Perhaps Jack could have been forgiven if she had turned her back on her bewildered sister, still dressed in her lover’s blood; if she had walked away. These were extraordinary circumstances, after all, and while Jack was an extraordinary girl, she was only seventeen. It would have been understandable of her to hold a grudge, even if she might have regretted it later.

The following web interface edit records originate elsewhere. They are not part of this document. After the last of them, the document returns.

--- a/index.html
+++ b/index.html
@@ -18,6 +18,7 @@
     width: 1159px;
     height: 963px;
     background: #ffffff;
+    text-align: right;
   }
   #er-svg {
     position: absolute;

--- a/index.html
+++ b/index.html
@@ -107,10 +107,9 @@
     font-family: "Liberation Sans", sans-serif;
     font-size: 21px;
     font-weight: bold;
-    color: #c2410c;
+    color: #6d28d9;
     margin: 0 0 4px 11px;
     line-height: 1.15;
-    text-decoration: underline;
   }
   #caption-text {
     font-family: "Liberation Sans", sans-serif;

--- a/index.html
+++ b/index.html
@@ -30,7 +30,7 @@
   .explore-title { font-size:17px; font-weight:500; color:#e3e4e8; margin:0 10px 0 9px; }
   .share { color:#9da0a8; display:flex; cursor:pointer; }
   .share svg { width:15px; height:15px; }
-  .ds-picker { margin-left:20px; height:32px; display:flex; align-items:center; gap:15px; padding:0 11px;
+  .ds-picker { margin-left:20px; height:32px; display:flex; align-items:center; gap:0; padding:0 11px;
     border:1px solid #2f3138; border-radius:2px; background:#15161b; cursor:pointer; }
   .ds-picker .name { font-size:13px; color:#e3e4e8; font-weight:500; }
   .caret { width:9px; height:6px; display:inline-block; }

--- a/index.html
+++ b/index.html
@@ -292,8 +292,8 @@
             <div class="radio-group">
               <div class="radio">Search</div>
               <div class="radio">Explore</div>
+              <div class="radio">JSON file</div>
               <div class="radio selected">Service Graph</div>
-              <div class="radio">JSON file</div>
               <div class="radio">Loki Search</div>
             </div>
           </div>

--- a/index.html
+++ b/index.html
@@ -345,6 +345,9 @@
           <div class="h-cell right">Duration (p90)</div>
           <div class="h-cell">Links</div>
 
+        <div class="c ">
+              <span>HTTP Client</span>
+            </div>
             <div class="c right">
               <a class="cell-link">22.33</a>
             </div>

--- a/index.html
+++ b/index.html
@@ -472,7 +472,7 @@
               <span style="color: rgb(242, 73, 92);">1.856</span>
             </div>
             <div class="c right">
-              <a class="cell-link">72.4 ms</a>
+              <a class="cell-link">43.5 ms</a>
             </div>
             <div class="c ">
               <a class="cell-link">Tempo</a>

She looked at Jill and remembered a twelve-year-old in blue jeans, short hair spiking up at the back, trying to talk her into having an adventure. She remembered how afraid she’d been to leave her sister behind, even if it had meant saving them both. She remembered Gemma Lou, when they were small—so small!—telling them to look out for each other, even when they were angry, because family was a thing that could never be replaced once it was thrown away.

She remembered loving her sister, once, a long, long time ago.

The crowd had been watching Jill for signs that she was preparing to run away. They hadn’t been expecting Jack to push her way into the center of their ring, grab Jill’s hand, and run. Surprise was enough to get the two girls to the edge of the crowd, Jack hauling her sister in her wake, struggling not to let the blood make her lose her grip. Jill was strangely pliant, not resisting Jack’s efforts to pull her along. It was like she was in shock.

Becoming a murderer and getting disowned in the same day will do that, thought Jack dizzily, and kept on running, even as the first sounds of pursuit began behind them. All that mattered now was getting away. Everything else could happen later.